OK, saying that it is the largest English-speaking Catholic country is using a bit too many qualifiers. Afterall, how many English-speaking, majority Catholic countries are there?
But do you even know how big the Philippines is?
It is, to put it simply, large, if not very large, especially by historical standards.
It is the 12th largest country in the world by population, the fourth largest Christian country, and the third largest Catholic country. It is bigger than any country in Europe (Russia excluded), bigger than any country in South America but one, and bigger than any country in Africa but one. Manila, the 5th largest city in the world by some definitions–a megacity–is bigger than 75% of all countries and territories. The Philippines is even more populous than the Roman Empire at the time of Christ, perhaps twice the size.

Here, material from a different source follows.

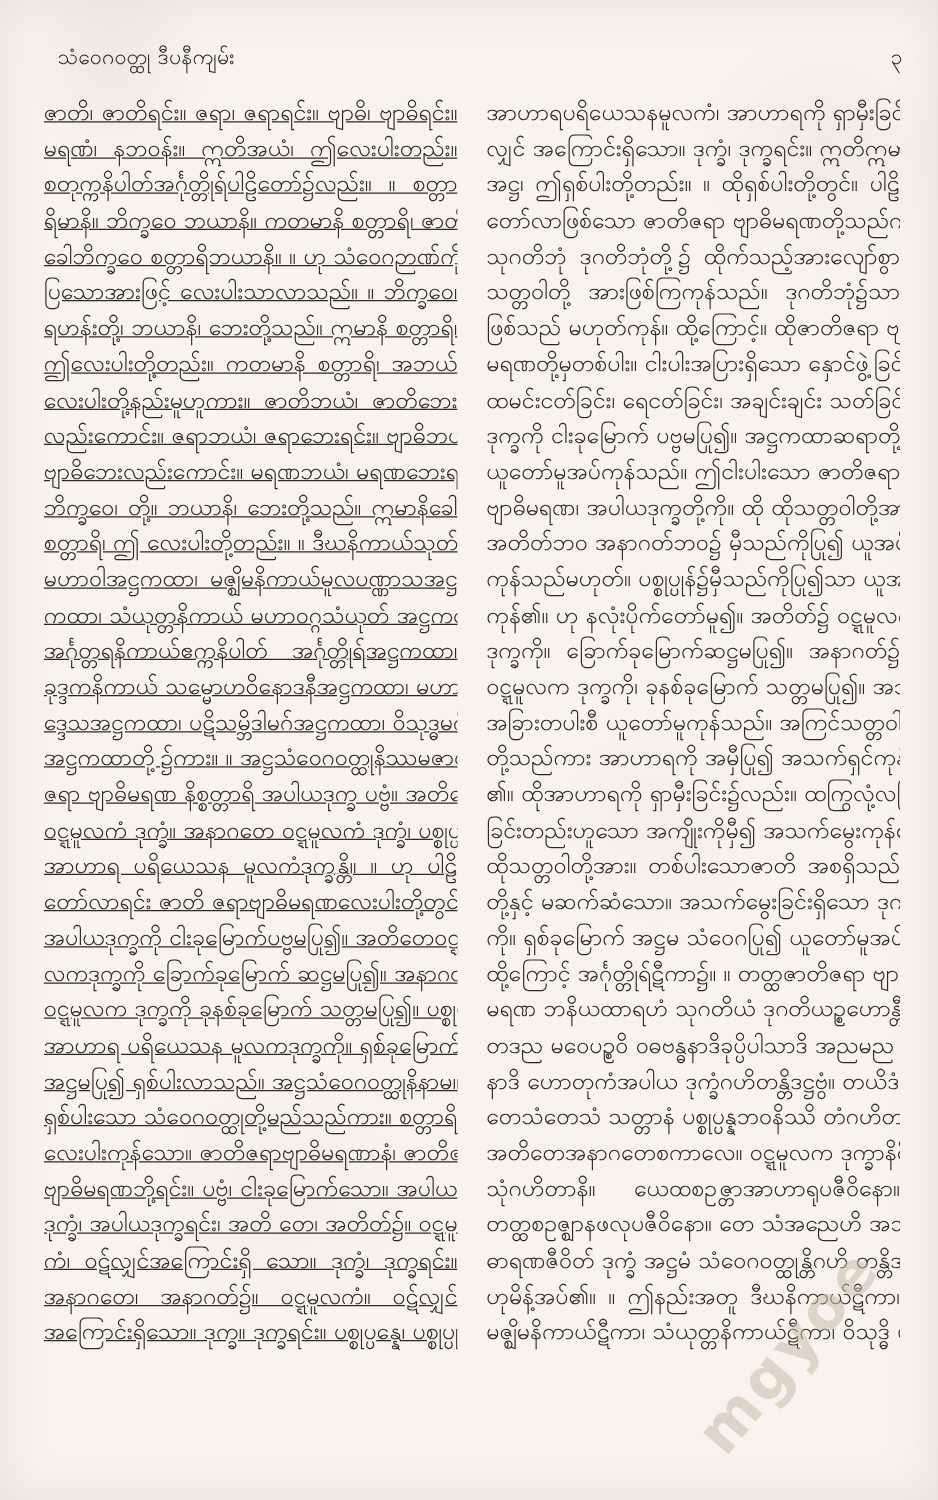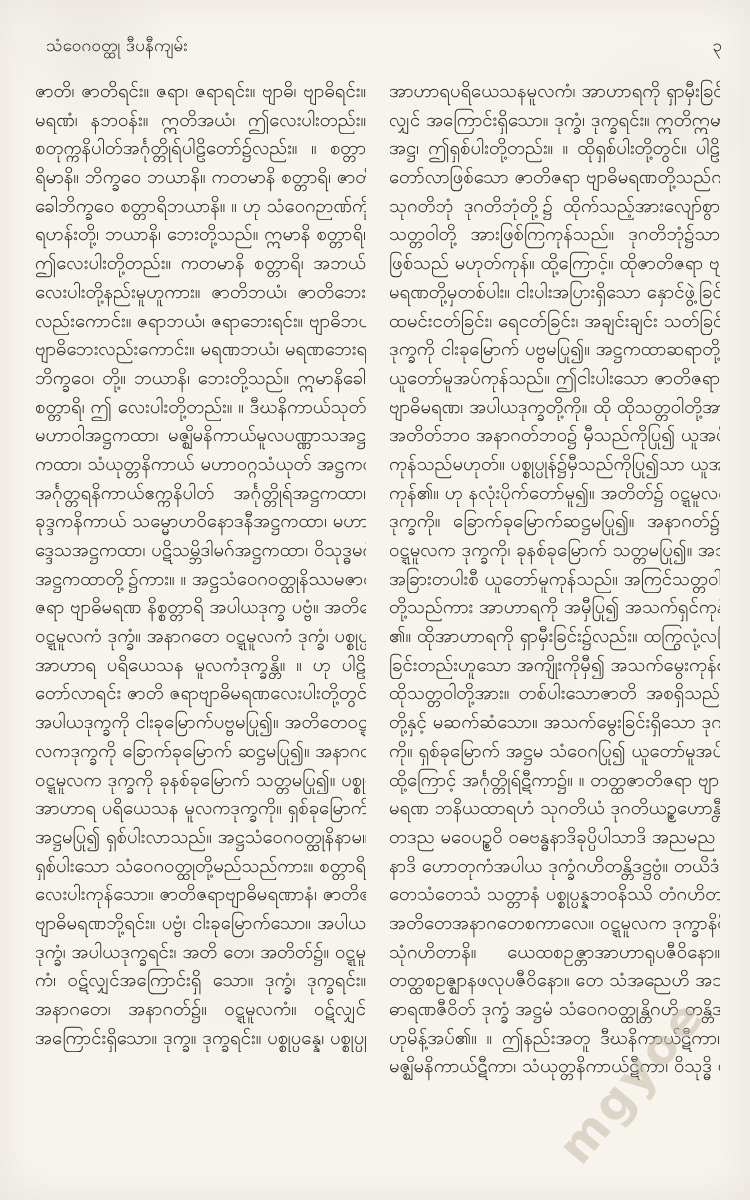"ဇာတိ၊ ဇာတိရင်း။ ဇရာ၊ ဇရာရင်း။ ဗျာဓိ၊" .col-left { text-decoration: none -> underline }
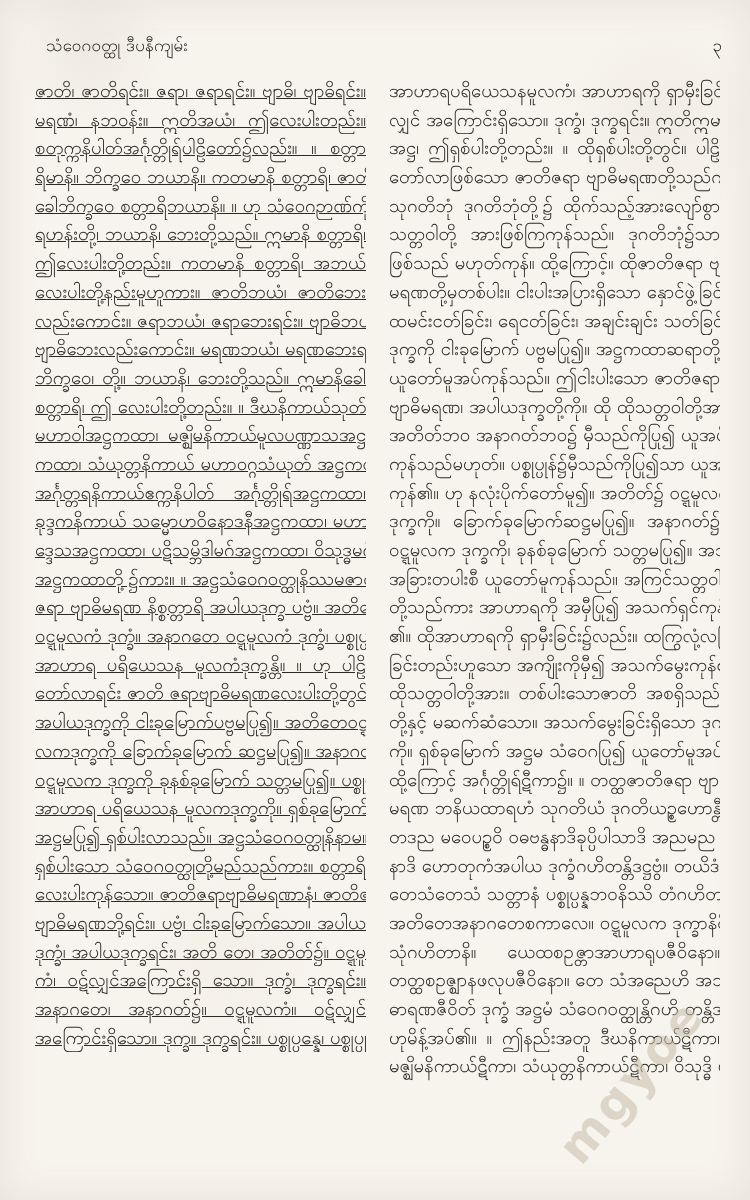"ပြသောအားဖြင့် လေးပါးသာလာသည်။ ။ ဘိက္ခဝေ၊" div.text-line { html: none -> <div>ပြသောအားဖြင့် လေးပါးသာလာသည်။ ။ ဘိက္ခဝေ၊</div> }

The size of the population is one thing. But what about the size of the economy? It is in the top quartile roughly if using nominal GDP (48 out of 181) and in the top quintile if using purchase-power-parity GDP (36 out of 180). If there was a G50, the Philippines would be there.
So, are you one of those people who think that the Philippines is a small country in a far corner of the world? Please stop. Facts prove otherwise.
Yes, the Philippines is not a Great Power. It is not even the biggest country in the neighborhood. But it is a major country which influences the world, and its influence will only grow as it and Asia grows.
It is especially important within the Catholic Church and particularly among English-speaking Catholics. The Philippines has and will continue to have significant if secondary role in the future of Anglican Use.